DIRECTIONS
Tally the lines of the data that include the word "margin". Only the number is to be returned.

User interface change data

-*-

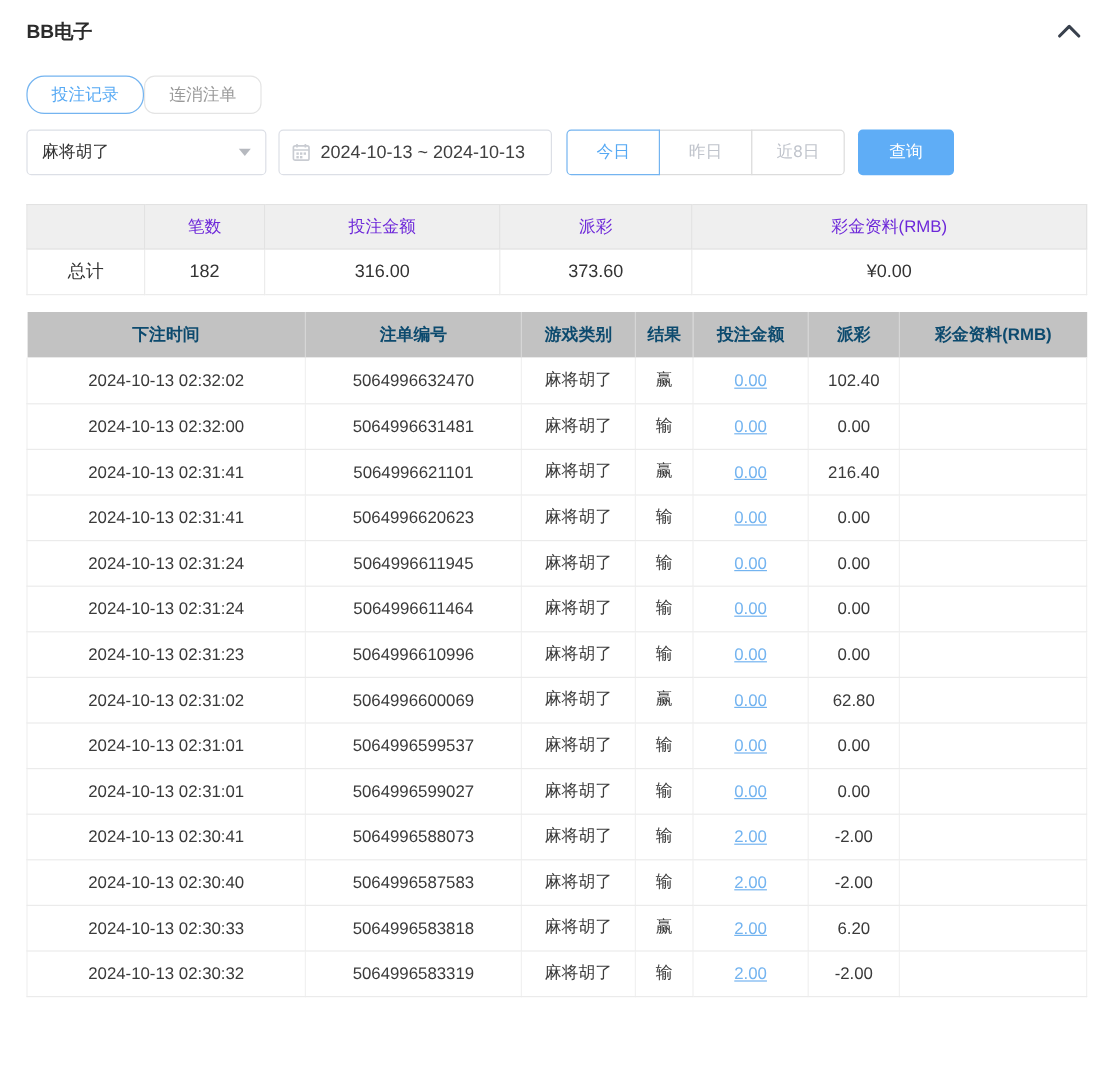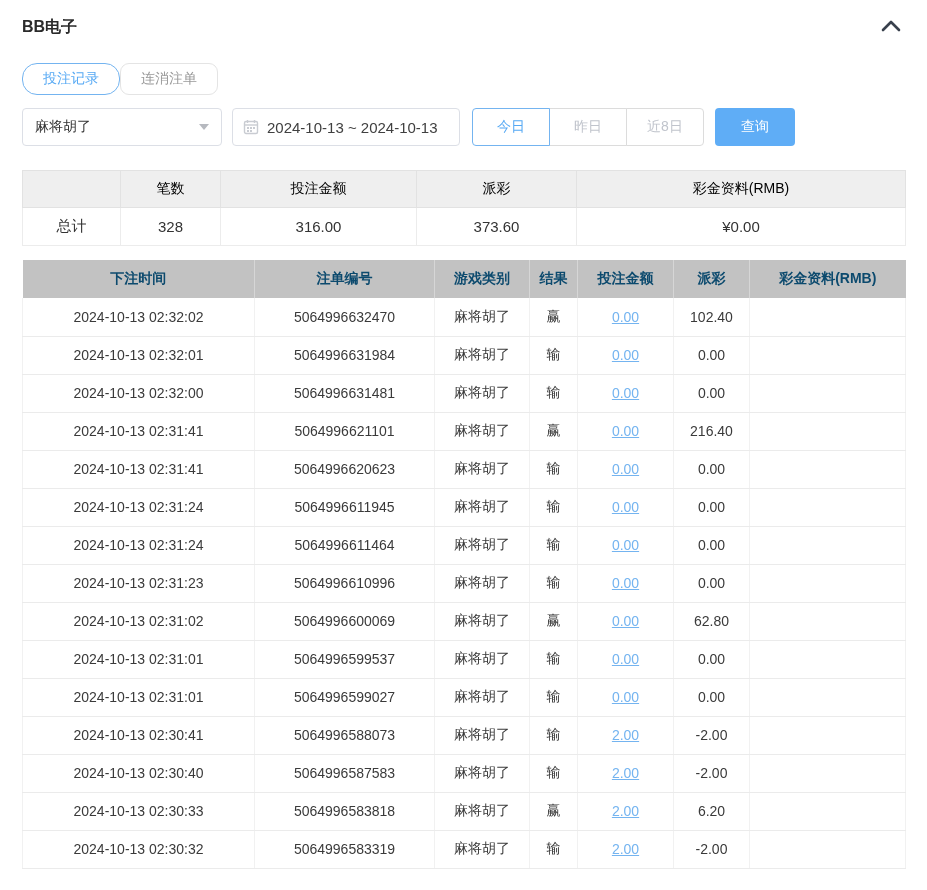--- a/index.html
+++ b/index.html
@@ -34,21 +34,21 @@
     border:1px solid #dcdcdc; color:#c0c4cc; margin-left:-1px; }
   .quick-btn:first-child { margin-left:0; border-radius:4px 0 0 4px; }
   .quick-btn:last-child { border-radius:0 4px 4px 0; }
   .quick-btn.active { border:1px solid #74b4f0; color:#56a9f4; position:relative; z-index:2; }
   .query-btn { width:80px; height:38px; margin-left:11px; background:#5fadf6; color:#fff;
     font-size:14px; border:none; border-radius:4px; cursor:pointer; }
 
   
   table { border-collapse:collapse; table-layout:fixed; width:883px; }
   .summary-table { margin-top:24px; }
-  .summary-table th { height:37px; background:#efefef; font-size:14px; font-weight:normal; color:#000000;
+  .summary-table th { height:37px; background:#efefef; font-size:14px; font-weight:normal; color:#6d28d9;
     border:1px solid #e2e2e2; text-align:center; }
   .summary-table td { height:38px; background:#fff; font-size:15px; color:#333;
     border:1px solid #ececec; text-align:center; }
 
   
   .main-table { margin-top:14px; }
   .main-table th { height:38px; background:#c2c2c2; color:#0c4a6e; font-size:14px; font-weight:bold;
     border-right:1px solid #d6d6d6; text-align:center; }
   .main-table th:last-child { border-right:none; }
   .main-table td { height:38px; background:#fff; font-size:14px; color:#3a3a3a;
@@ -123,21 +123,21 @@
         <th></th>
         <th>笔数</th>
         <th>投注金额</th>
         <th>派彩</th>
         <th>彩金资料(RMB)</th>
       </tr>
     </thead>
     <tbody>
       <tr>
         <td>总计</td>
-        <td>328</td>
+        <td>182</td>
         <td>316.00</td>
         <td>373.60</td>
         <td>¥0.00</td>
       </tr>
     </tbody>
   </table>
 
   <table class="main-table">
     <colgroup>
         <col style="width:232px">
@@ -163,29 +163,20 @@
         <tr>
           <td>2024-10-13 02:32:02</td>
           <td>5064996632470</td>
           <td>麻将胡了</td>
           <td>赢</td>
           <td><a class="bet-link">0.00</a></td>
           <td>102.40</td>
           <td></td>
         </tr>
         <tr>
-          <td>2024-10-13 02:32:01</td>
-          <td>5064996631984</td>
-          <td>麻将胡了</td>
-          <td>输</td>
-          <td><a class="bet-link">0.00</a></td>
-          <td>0.00</td>
-          <td></td>
-        </tr>
-        <tr>
           <td>2024-10-13 02:32:00</td>
           <td>5064996631481</td>
           <td>麻将胡了</td>
           <td>输</td>
           <td><a class="bet-link">0.00</a></td>
           <td>0.00</td>
           <td></td>
         </tr>
         <tr>
           <td>2024-10-13 02:31:41</td>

-*-

EXERCISE RESPONSE
5